За стволами и сучьями я разглядел что-то большое, темное. Мне показалось сначала, что это дом. Нет, не дом. Это высокий железнодорожный мост через ручей. Мы, усталые, остановились на отдых возле самой железнодорожной насыпи и не заметили этого.
Я снова услышал шаги. Хруст, хруст, хруст по снегу, неторопливо и спокойно, совсем недалеко, возле моста. И увидал немецкого солдата в шлеме, с автоматом в руках. Это был часовой, охранявший мост.
Я долго стоял, боясь шевельнуться. Часовой медленно прохаживался вдоль моста. На фоне темных деревянных устоев я его не видел. Но когда он доходил до конца своей дорожки и останавливался, чтобы повернуть назад, я отчетливо видел его на снегу.
Это был рослый, сгорбленный человек, — он ежился от холода. Я стоял в двадцати шагах от него, и каждое мгновение он мог заметить меня. Но он снова появлялся на фоне снега и снова пропадал, меня не замечая.
Я стал тихонько уходить за ель. Снег оглушительно шумел у меня под ногами, трещали задетые мною ветки, и я всей спиной ждал автоматной очереди. Но автоматной очереди не было, и я обошел ель и увидел гамак, и бревно, и Катерину Ивановну.
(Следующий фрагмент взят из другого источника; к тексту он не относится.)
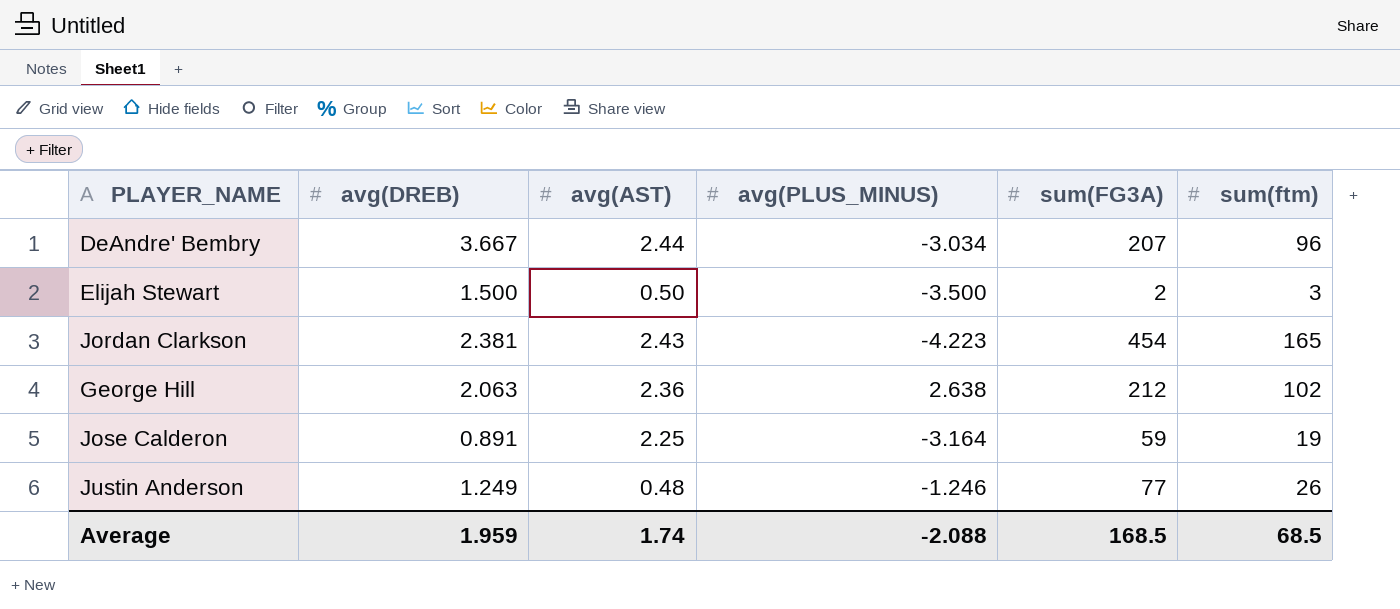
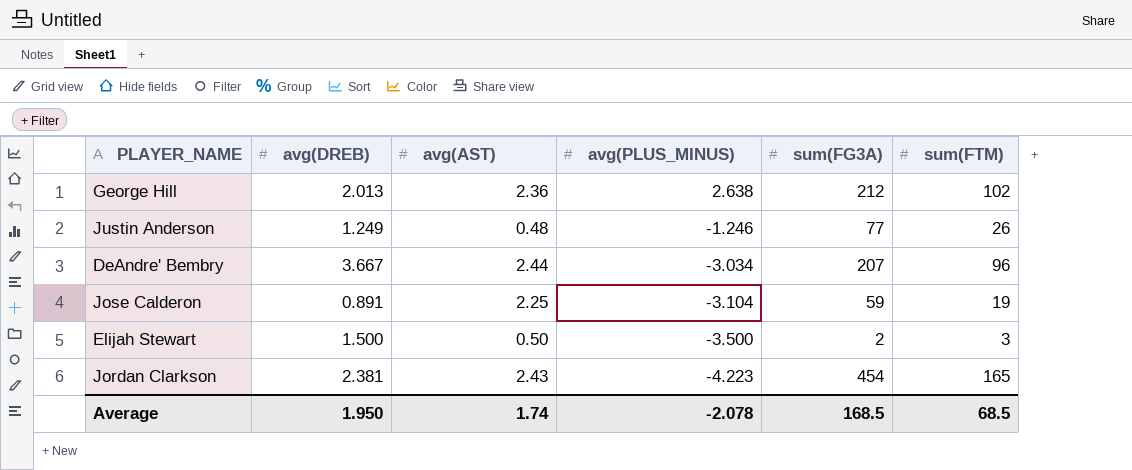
row order: none -> avg(PLUS_MINUS) descending
column name: sum(ftm) -> sum(FTM)
George Hill | avg(DREB): 2.063 -> 2.013
Jose Calderon | avg(PLUS_MINUS): -3.164 -> -3.104
Average | avg(DREB): 1.959 -> 1.950
Average | avg(PLUS_MINUS): -2.088 -> -2.078

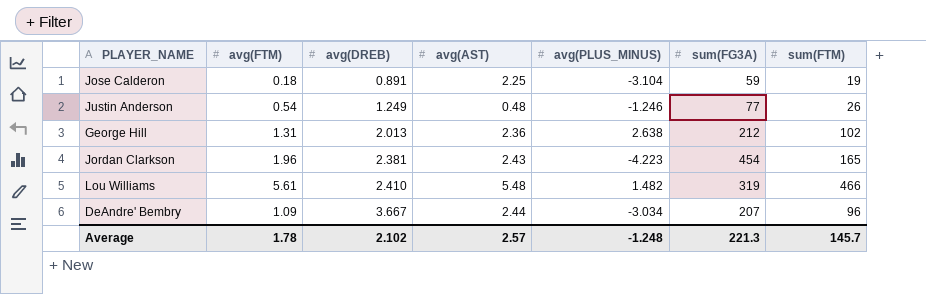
row order: avg(PLUS_MINUS) descending -> avg(DREB) ascending
column avg(FTM) | position: none -> 2
row Elijah Stewart: 1.500 | 0.50 | -3.500 | 2 | 3 -> none
row Lou Williams: none -> 5.61 | 2.410 | 5.48 | 1.482 | 319 | 466
Average | avg(DREB): 1.950 -> 2.102
Average | avg(AST): 1.74 -> 2.57
Average | avg(PLUS_MINUS): -2.078 -> -1.248
Average | sum(FG3A): 168.5 -> 221.3
Average | sum(FTM): 68.5 -> 145.7

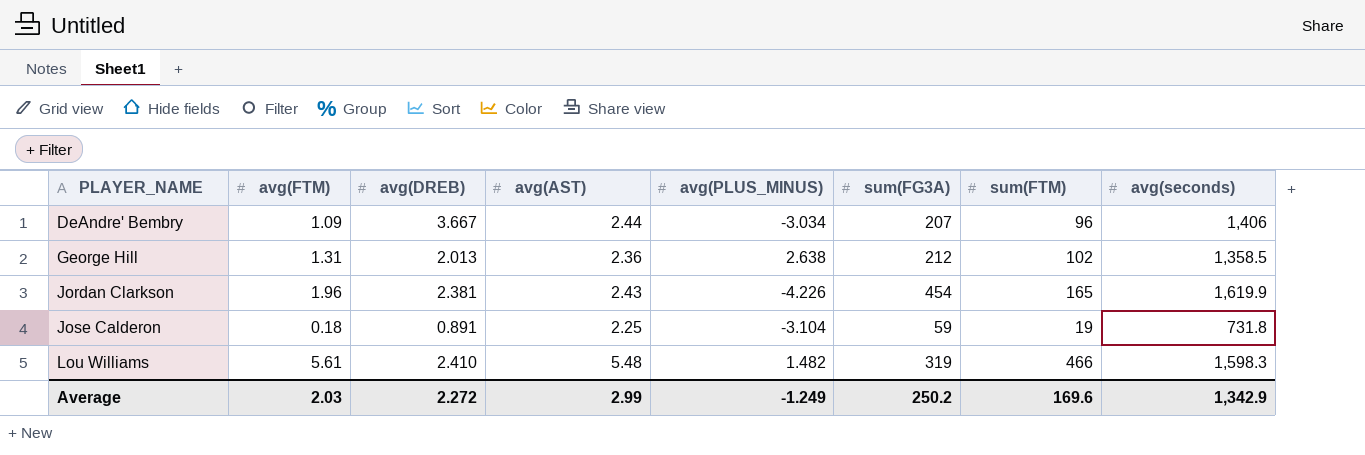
row order: avg(DREB) ascending -> PLAYER_NAME ascending
column avg(seconds) | position: none -> 8
row Justin Anderson: 0.54 | 1.249 | 0.48 | -1.246 | 77 | 26 -> none
Jordan Clarkson | avg(PLUS_MINUS): -4.223 -> -4.226
Average | avg(FTM): 1.78 -> 2.03
Average | avg(DREB): 2.102 -> 2.272
Average | avg(AST): 2.57 -> 2.99
Average | avg(PLUS_MINUS): -1.248 -> -1.249
Average | sum(FG3A): 221.3 -> 250.2
Average | sum(FTM): 145.7 -> 169.6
Она по-прежнему сидела на бревне. Я схватил левой рукой все, что попалось, — парашют, колья, которые мы привязывали к ногам, мешочек, в котором оставалось еще несколько сухарей, — а правой рукой ухватил ее за руку и побежал прочь по снегу, волоча ее за собой.
Она не понимала, что случилось, и слегка упиралась. Но я бежал и бежал, не чувствуя никакой усталости и таща ее, как вещь.
— Кого ты видел? — спросила она шепотом.
Но я с таким испугом дернул ее за руку, что она замолчала. Я бежал и бежал. Я падал, заставляя ее падать вместе с собой, вскакивал и снова бежал.
Наконец она вырвала свою руку и села в снег.
— Бежим, бежим! — уговаривал ее я.
— Куда?
Я и сам не знал куда. Все равно. В лес, подальше от железной дороги.
Но она обхватила руками ствол осины, чтобы я не мог потащить ее дальше.
— Что ты видел? — спросила она.
Я нетерпеливо ответил ей, что видел железнодорожную насыпь, мост, часового.
— Вставай! Бежим!
Но она продолжала сидеть. Глаза ее блестели в сумраке.
— Дай карту.
Она хотела понять, как это мы попали к железной дороге.
Я стал поспешно искать карту.
— Она осталась на бревне, — сказал я.
В первое мгновение я не очень огорчился, что забыл карту. Все казалось мне неважным сравнительно с необходимостью уйти подальше в лес. Потом вдруг я испугался, что, найдя на бревне карту, немцы догадаются, кто здесь был, и пойдут по нашему следу. И заторопился еще больше.